A number of issues have been raised on this. The initial representations suggest that the new rules proposed in schedule 10 would make it more difficult to sell a leasing business to a company with no UK tax capacity, such as an infrastructure fund or a European trader with no UK operations. Since the proposals in the Bill might impede parts of the leasing sector in this country, would it not be better to have some sort of tax avoidance motive test, rather than the proposals set out in schedule 10? That might help, encourage the leasing industry and avoid the suggestion that it would be difficult to sell some leasing companies to companies with no UK tax capacity.
The schedule makes changes to schedule 10 of the Finance Act 2006. We have managed to align schedulesone schedule 10, in the Bill, is replacing another schedule 10, which is a kind of balance that is rarely achieved in Finance Bills, but makes things slightly confusing. New schedule 10 replaces old schedule 10 in the same lessor companies legislation.

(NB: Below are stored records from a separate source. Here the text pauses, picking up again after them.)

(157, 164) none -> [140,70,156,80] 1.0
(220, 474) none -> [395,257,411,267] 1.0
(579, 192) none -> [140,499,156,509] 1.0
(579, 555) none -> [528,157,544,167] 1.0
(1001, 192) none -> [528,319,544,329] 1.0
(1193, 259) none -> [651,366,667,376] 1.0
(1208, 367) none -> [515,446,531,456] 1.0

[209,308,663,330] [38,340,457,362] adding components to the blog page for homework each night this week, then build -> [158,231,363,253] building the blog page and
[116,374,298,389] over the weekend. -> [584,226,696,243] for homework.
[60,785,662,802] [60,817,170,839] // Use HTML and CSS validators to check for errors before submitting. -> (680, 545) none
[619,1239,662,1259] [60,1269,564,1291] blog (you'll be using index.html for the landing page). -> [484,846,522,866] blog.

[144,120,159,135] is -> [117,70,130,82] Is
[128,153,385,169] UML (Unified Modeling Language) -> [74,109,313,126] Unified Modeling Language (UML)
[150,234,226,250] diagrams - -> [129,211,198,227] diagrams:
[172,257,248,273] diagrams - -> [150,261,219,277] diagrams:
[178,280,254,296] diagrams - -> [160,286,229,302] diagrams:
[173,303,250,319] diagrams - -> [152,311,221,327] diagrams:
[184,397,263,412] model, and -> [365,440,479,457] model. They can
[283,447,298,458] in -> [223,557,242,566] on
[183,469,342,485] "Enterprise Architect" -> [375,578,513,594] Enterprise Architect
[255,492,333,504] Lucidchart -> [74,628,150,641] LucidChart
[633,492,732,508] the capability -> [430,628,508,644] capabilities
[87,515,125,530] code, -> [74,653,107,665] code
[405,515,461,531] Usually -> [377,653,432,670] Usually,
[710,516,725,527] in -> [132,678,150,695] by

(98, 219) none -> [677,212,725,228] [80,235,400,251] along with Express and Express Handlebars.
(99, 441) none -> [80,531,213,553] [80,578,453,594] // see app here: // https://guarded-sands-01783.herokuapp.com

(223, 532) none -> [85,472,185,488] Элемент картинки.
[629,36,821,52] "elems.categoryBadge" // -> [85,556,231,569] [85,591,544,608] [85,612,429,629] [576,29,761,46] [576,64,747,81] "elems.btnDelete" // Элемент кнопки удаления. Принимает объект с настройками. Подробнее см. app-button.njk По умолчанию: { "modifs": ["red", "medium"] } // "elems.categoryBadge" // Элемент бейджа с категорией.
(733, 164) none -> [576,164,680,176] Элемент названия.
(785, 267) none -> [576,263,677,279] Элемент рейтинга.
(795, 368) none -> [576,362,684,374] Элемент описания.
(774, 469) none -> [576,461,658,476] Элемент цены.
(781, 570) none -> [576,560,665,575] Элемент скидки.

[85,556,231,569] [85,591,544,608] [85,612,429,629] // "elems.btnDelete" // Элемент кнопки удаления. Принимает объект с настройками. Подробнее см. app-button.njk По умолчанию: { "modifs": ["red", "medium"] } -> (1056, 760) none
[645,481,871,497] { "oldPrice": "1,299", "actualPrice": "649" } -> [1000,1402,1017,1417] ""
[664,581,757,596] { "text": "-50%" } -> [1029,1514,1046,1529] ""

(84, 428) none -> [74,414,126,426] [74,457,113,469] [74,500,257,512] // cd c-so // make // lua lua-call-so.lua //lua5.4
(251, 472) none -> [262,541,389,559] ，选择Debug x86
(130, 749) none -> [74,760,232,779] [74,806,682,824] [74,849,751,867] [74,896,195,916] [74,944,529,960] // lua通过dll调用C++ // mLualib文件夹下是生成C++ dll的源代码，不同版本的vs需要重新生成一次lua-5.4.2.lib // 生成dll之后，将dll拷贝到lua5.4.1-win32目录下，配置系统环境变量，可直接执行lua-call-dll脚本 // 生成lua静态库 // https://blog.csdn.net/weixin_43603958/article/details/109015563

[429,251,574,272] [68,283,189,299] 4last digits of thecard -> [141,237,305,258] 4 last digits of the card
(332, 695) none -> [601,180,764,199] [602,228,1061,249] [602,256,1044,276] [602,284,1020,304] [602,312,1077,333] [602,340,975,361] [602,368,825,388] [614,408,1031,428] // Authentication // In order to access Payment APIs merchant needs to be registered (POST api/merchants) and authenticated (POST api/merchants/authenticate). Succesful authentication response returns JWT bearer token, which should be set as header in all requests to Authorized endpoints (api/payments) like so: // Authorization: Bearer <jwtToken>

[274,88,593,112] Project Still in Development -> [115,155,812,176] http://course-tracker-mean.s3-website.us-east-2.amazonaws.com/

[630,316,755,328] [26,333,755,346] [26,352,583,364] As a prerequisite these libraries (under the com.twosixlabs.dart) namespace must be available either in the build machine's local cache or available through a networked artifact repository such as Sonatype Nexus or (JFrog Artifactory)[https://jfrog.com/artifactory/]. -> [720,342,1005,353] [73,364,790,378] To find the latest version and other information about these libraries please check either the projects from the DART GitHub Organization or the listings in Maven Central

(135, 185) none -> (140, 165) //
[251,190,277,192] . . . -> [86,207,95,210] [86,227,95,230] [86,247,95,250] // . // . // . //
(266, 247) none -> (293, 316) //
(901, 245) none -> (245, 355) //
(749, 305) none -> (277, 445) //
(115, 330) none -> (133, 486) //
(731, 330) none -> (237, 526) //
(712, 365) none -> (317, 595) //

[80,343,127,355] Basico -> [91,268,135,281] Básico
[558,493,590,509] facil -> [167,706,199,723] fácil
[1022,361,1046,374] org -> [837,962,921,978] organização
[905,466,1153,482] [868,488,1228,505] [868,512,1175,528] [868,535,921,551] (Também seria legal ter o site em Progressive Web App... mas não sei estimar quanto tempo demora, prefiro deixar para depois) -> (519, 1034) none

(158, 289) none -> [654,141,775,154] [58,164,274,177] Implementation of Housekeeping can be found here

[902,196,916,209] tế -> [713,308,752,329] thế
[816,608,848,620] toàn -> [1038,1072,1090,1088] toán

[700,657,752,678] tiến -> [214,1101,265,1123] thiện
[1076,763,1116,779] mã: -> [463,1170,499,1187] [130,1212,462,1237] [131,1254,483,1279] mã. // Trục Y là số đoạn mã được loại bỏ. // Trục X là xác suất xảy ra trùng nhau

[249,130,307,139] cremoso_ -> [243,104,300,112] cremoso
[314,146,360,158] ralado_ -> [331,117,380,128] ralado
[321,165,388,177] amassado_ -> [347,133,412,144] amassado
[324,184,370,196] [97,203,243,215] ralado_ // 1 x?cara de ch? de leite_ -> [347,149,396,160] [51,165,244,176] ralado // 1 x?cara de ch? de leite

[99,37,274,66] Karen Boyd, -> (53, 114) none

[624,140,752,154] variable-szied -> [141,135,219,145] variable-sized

The 2006 legislation addressed a long-standing pattern of avoidance involving the sale of a lessor company at a point when the business was about to become tax- profitable. It has provided valuable Exchequer protection since it came into effect in 2005; it has been a highly effective closure of a major tax loophole. However, the leasing industry has drawn it to our attention that, in exceptional circumstances, the legislation may be affecting normal commercial transactions. Where the relief provided for under schedule 10 of the Finance Act 2006 cannot be used immediately, its value to the buying group is reduced potentially in feeding in normal commercially motivated transactions. Part of the difficulty is that a lot of the companies are run by banks, and banks are not exactly in profit at the moment. That is where some of the difficulty has arisen. I suspect that in 2006, when the arrangements were drawn up, the problems that banks are having now with their profitability were not anticipated. It is something that has come out of that circumstance. The schedule makes changes to preserve the value of the schedule 10 relief when not utilised immediately. At the moment the non-profitability of some of the companies that are buying or selling is an issue that has adversely affected activity in this particular market.
The schedule also removes anomalies affecting the treatment of leasing businesses carried on by companies in partnership and by companies owned by consortiums, ensuring that the legislation operates fairly in all circumstances. The hon. Gentleman recognised that in his remarks. Proposals for change to deal with the issue were presented in a discussion document published in July 2008. Draft legislation was published for comment with the Budget.
The hon. Gentleman raised the difficulties of selling to infrastructure funds. The Bill has no effect on the sale to infrastructure funds. The issue was known about last year. I can tell him that we are in discussions with the industry about how we can deal with the issue, so it is not dealt with in the Bill, but we are aware of it and are discussing it. I hope that he will acknowledge that the changes in schedule 10 work for the benefit of the industry in trying to maintain an important market through these difficult times. Clearly, we shall also apply such an approach to our review relating to the sale to infrastructure funds in order to give the assistance that is appropriate for that particular and important market. I hope that, with that reassurance, the Committee will agree to make schedule 10 part of the Bill.